Auf „La Beat“ sind statt dessen Lieder versammelt, die sich im Spektrum zwischen Elektro-Boogie, HipHop, Dub, Synthi, Folk und grandiosem Pop bewegen, die mal besser, mal weniger gut (schreibt einer, der immerhin seinerzeit „Sandinista“ von den Clash für die schlechteste Platte aller Zeiten hielt!) und manchmal so gut sind wie noch nie.

Das schlichte, nur in den Kategorien von Georg Lukács’ zu begreifende Lied „Zug ohne Bremse“ ist der beste Pop-Song in deutscher Sprache seit langem. Hier wird man Zeuge einer vollkommenen Form-Inhalt-Übereinstimmung, Wort, Musik und Klang bilden hier eine organische Einheit. Erscheinung und Wesen, Äußeres und Inneres, Text und Musik fallen vollkommen ineinander.

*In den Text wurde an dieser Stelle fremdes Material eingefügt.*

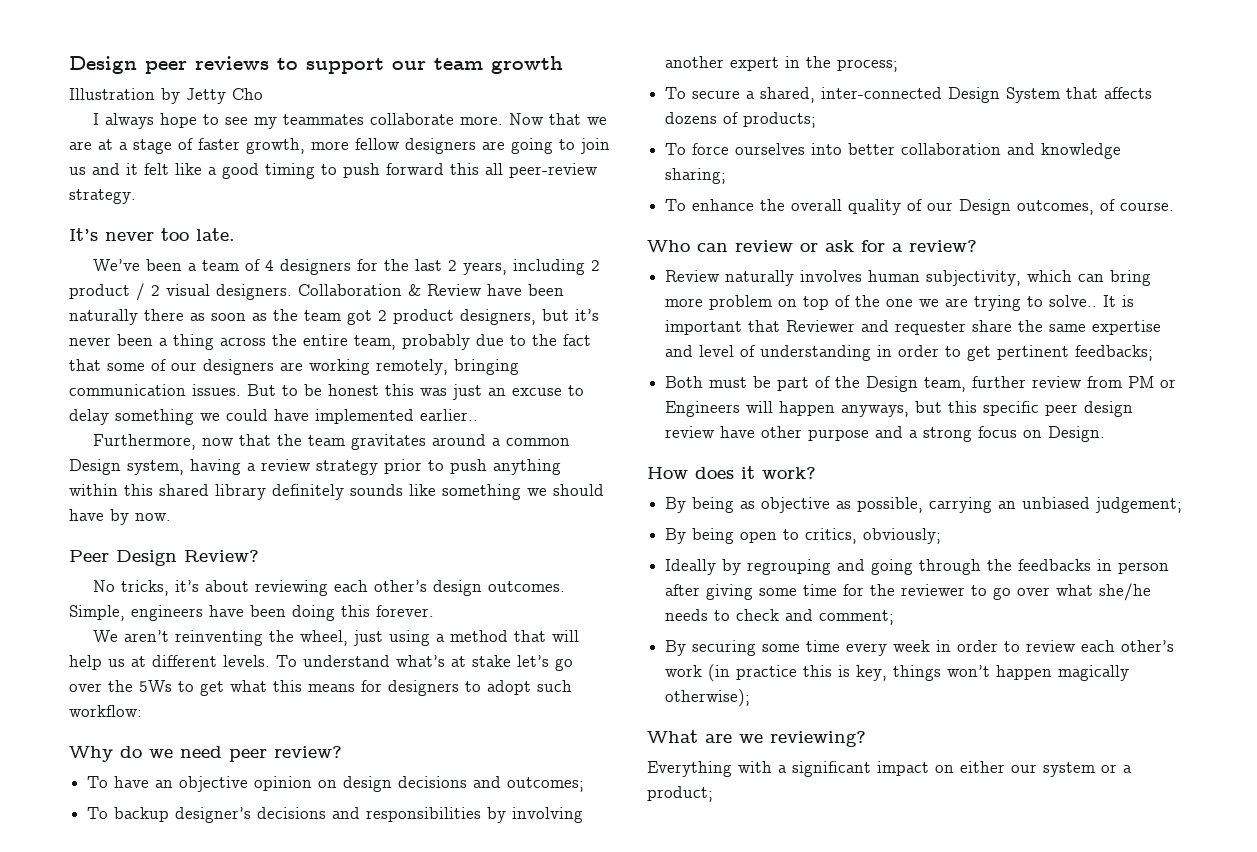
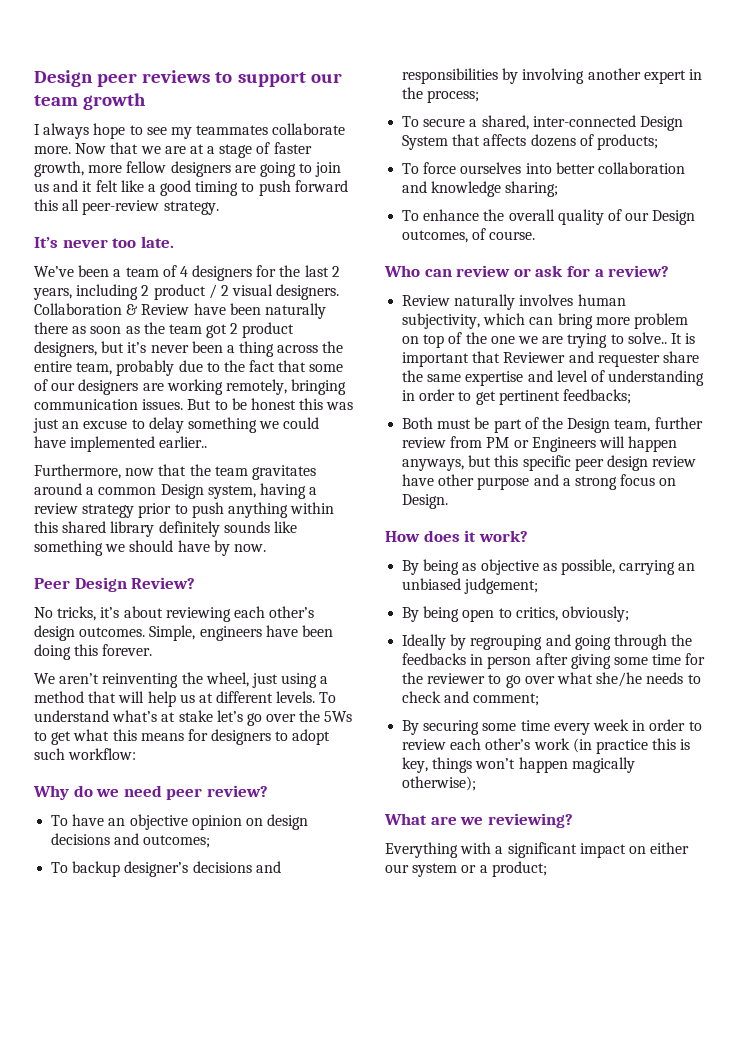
- Illustration by Jetty Cho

Die Musik ist wundervoll wie der Text, das Wort stimmt bis in die letzte Silbe mit der Musik überein und ist selber schon Musik, obendrein engelsgleich gesungen und klug: „Das Glück möchte allen erzählen, was im Leben passiert / Wie etwas ganz unerwartet zu Veränderungen führt / und es trägt keinerlei Absichten mit sich herum / außer daß es der Wahrheit ein Stück näher kommt / Das Glück will immer berühren / es kennt keine Angst / vor zu großen Gefühlen / und es hat keine Distanz / Solange wir selbst nicht wissen, was wir vom Glück wollen / tun wir nur das, was wir müssen / anstatt es uns zu holen / Das Glück kommt immer genau dann / wenn man noch gar nicht bereit ist /doch ich hab keine Angst vor einer neuen Zeit.“ Dieser Song ist eine fünfminütige Zusammenfassung der bisherigen Menschheit und bedeutet so etwas Ähnliches wie der ontologische Gottesbeweis für Anselm von Canterbury und das identische Subjekt-Objekt für idealistische Philosophen – mit dem kleinen Unterschied allerdings, daß es dieses Kunstwerk tatsächlich gibt. Mit diesem Lied kann man auf einem Seil über Abgründen spazierengehen. So etwa muß es klingen, wenn man im Paradies baden geht.

Daß Pop und politische Agitation im Land Konstantin Weckers tatsächlich einmal eine glückliche Verbindung eingehen können, beweisen „Her mit der Utopie“ („Ich will nicht täglich entscheiden müssen / zwischen Scheiße und Scheiße“) und der „Hartz IV“-Verlierer-Hymne „Nie mehr vor Mittag“ („Langeweile ist ein Job von acht bis vier, den niemand haben will / ein Kasten Bier nach Feierabend macht uns sicher / hält uns warm und hindert uns daran / endlich einzusehen, daß Arbeit nur unsere Zeit stiehlt und unsere Ideen“), mit der La Hengst wie ganz selbstverständlich als Linksaußen in der Ray-Davies-Liga spielt. Deshalb: Demut! Man muß einfach festhalten, daß hier ein paar Lieder für die Ewigkeit geschrieben worden sind. Zu den Konzerten ist anzuraten, angemessenes Schuhwerk in Form von mit religiöser Inbrunst geputzten Bass Weejun Kiltie Tassle Loafers anzulegen.